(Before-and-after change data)
____________

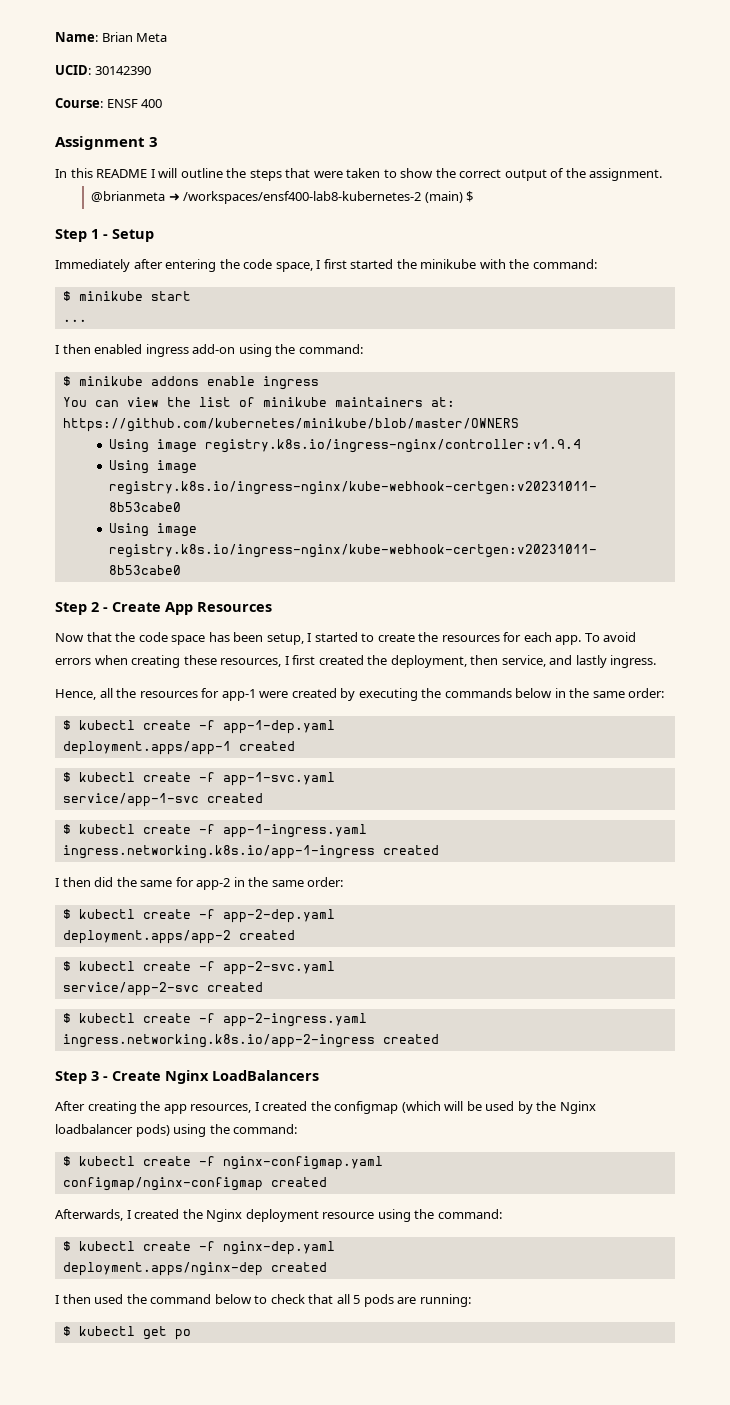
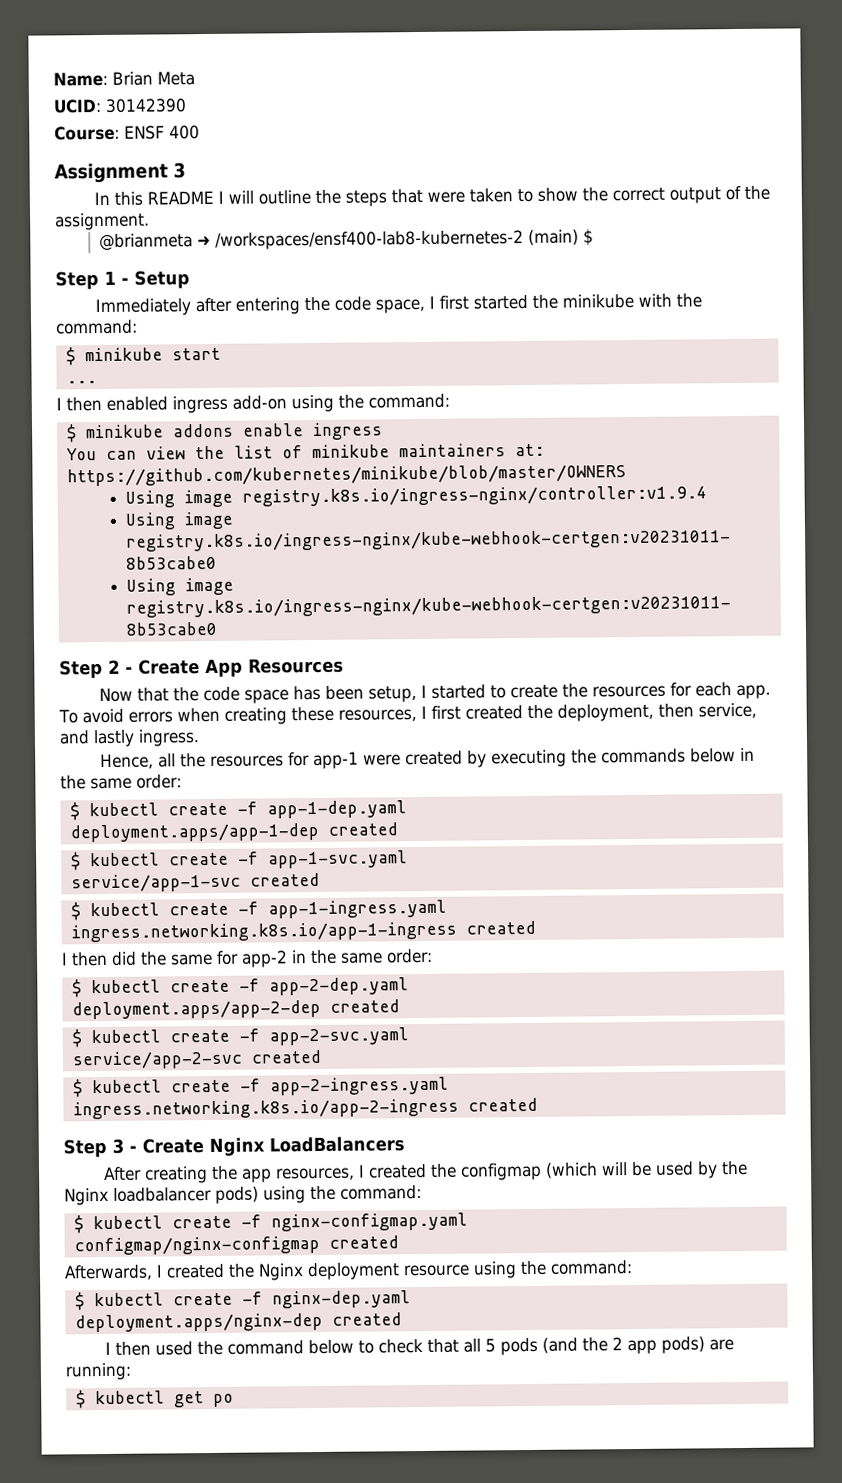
- deployment.apps/app-1 created
+ deployment.apps/app-1-dep created
- deployment.apps/app-2 created
+ deployment.apps/app-2-dep created
- I then used the command below to check that all 5 pods are running:
+ I then used the command below to check that all 5 pods (and the 2 app pods) are running:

____________

**The task**
Please repeat the entries exactly. Do not include the pictures.

**Problem solution**
- deployment.apps/app-1 created
+ deployment.apps/app-1-dep created
- deployment.apps/app-2 created
+ deployment.apps/app-2-dep created
- I then used the command below to check that all 5 pods are running:
+ I then used the command below to check that all 5 pods (and the 2 app pods) are running:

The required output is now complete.